Businesses face £300bn in fines as GDPR deadline looms
About 570 million procurement contracts in the UK remain non-compliant to new General Data Protection Regulations (GDPR), resulting in a potential £300bn worth of fines.
This is according to Cheshire-based procurement advisory firm, Odesma, which has warned that, unless organisations act quickly, they will not meet the new requirements ahead of the May 25 deadline.
With up to one million procurement and supply chain businesses in the UK currently falling foul of the new guidelines, Odesma has launched a professional solution to help deliver compliant contracts within the next four months.
The service, named The Contracts Factory, handles all GDPR contract compliance to ensure that companies not only have a system in place for new contracts to adhere to, but that deals with thousands of existing contracts which also need to comply.
Nick Ford, executive director of Odesma, explained: “Though many businesses have begun the journey to compliance, GDPR presents a challenge to procurement, with a number of external supplier interactions needed and the whole transactional process to navigate – all of which need to be managed and controlled in a tightly structured manner.
“Having spent the past two years working with procurement and supply chain teams to deliver GDPR-compliant programmes, we’ve developed a unique understanding of what is needed to achieve the right level of compliance.
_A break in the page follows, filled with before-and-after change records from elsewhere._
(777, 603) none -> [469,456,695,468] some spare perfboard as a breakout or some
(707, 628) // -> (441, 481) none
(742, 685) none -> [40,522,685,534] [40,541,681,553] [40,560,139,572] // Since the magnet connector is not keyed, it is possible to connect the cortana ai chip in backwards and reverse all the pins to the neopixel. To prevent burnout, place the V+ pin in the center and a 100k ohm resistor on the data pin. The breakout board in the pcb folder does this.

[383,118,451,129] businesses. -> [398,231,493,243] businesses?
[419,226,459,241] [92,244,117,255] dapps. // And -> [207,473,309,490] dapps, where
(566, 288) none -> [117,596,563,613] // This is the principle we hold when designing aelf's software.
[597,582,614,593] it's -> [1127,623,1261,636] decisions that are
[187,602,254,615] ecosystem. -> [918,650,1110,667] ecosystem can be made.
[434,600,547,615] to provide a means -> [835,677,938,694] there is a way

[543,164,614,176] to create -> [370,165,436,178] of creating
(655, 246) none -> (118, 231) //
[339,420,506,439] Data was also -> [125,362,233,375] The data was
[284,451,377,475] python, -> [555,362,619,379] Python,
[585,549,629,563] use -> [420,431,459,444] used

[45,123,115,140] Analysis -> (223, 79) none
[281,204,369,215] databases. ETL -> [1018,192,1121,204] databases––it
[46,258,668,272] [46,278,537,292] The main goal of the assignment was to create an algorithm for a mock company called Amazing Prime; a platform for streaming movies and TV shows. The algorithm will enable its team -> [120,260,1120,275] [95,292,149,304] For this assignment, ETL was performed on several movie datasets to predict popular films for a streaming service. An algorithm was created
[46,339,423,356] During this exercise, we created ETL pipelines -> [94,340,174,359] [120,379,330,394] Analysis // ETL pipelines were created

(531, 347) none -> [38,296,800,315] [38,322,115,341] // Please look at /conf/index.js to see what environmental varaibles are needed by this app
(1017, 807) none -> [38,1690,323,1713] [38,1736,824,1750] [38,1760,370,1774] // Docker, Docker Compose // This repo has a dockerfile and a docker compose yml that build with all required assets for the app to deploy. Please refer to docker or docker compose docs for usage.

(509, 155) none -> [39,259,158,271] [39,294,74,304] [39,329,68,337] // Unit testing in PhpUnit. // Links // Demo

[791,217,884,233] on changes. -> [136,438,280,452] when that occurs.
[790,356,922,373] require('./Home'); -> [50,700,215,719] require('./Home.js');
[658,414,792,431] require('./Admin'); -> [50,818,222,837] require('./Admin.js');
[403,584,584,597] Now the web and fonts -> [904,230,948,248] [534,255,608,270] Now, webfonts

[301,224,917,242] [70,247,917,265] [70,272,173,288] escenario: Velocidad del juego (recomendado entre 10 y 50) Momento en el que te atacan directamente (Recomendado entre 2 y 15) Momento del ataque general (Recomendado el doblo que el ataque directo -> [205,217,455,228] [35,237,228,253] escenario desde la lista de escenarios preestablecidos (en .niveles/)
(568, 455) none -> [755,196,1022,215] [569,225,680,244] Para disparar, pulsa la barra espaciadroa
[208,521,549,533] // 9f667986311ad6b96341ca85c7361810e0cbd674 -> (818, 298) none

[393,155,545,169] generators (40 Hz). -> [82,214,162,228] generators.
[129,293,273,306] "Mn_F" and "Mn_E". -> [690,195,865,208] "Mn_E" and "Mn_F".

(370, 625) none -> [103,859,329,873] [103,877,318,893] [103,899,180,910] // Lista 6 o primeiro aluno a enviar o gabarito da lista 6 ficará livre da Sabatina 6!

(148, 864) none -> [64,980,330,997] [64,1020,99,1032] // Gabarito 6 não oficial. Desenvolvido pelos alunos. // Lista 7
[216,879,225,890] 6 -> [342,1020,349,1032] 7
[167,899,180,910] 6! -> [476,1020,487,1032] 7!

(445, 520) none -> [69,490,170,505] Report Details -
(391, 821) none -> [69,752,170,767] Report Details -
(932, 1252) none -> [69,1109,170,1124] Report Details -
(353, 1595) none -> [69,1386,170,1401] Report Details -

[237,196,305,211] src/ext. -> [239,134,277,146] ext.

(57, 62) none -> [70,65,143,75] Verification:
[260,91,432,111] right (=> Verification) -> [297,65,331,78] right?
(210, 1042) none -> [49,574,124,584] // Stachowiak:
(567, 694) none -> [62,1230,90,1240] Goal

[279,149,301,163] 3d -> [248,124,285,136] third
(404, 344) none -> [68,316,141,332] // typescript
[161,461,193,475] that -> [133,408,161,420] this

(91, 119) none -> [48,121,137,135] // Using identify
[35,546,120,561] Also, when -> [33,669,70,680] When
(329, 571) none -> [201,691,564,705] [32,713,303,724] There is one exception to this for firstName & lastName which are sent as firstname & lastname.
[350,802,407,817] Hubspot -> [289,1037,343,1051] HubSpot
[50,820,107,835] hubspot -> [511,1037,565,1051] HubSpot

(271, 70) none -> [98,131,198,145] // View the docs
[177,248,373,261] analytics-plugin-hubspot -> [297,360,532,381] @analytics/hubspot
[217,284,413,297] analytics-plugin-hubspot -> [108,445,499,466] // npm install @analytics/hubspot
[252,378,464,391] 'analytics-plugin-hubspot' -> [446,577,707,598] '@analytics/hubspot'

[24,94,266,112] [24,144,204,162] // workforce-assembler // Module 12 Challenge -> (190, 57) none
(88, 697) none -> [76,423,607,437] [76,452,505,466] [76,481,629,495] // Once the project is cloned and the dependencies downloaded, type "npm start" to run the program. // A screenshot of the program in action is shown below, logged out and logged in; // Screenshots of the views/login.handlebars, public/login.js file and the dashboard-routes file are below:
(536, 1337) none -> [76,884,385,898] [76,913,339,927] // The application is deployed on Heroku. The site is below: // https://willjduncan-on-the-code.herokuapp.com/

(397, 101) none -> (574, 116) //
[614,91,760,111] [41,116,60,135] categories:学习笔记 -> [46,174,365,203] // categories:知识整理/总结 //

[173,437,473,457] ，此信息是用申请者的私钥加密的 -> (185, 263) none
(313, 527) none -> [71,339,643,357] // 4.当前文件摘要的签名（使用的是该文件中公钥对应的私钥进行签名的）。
The process is complex and time-consuming, and when you consider that some companies will be dealing with 2,000 contracts or more, the task can become overwhelming.
“We developed The Contracts Factory to ease that legal burden and remove the pressure from already stretched procurement and supply chain teams. Our experience means we can manage the whole process much more efficiently than the organisation could alone. We’re working with hundreds of businesses already and expect demand to substantially increase the closer we get to the May deadline.”
The GDPR is a regulation intended to strengthen and unify data protection for all individuals within the European Union. For procurement, the regulation will affect every contract that is still live and has an element of data that needs protection, for example data identifying an individual or company.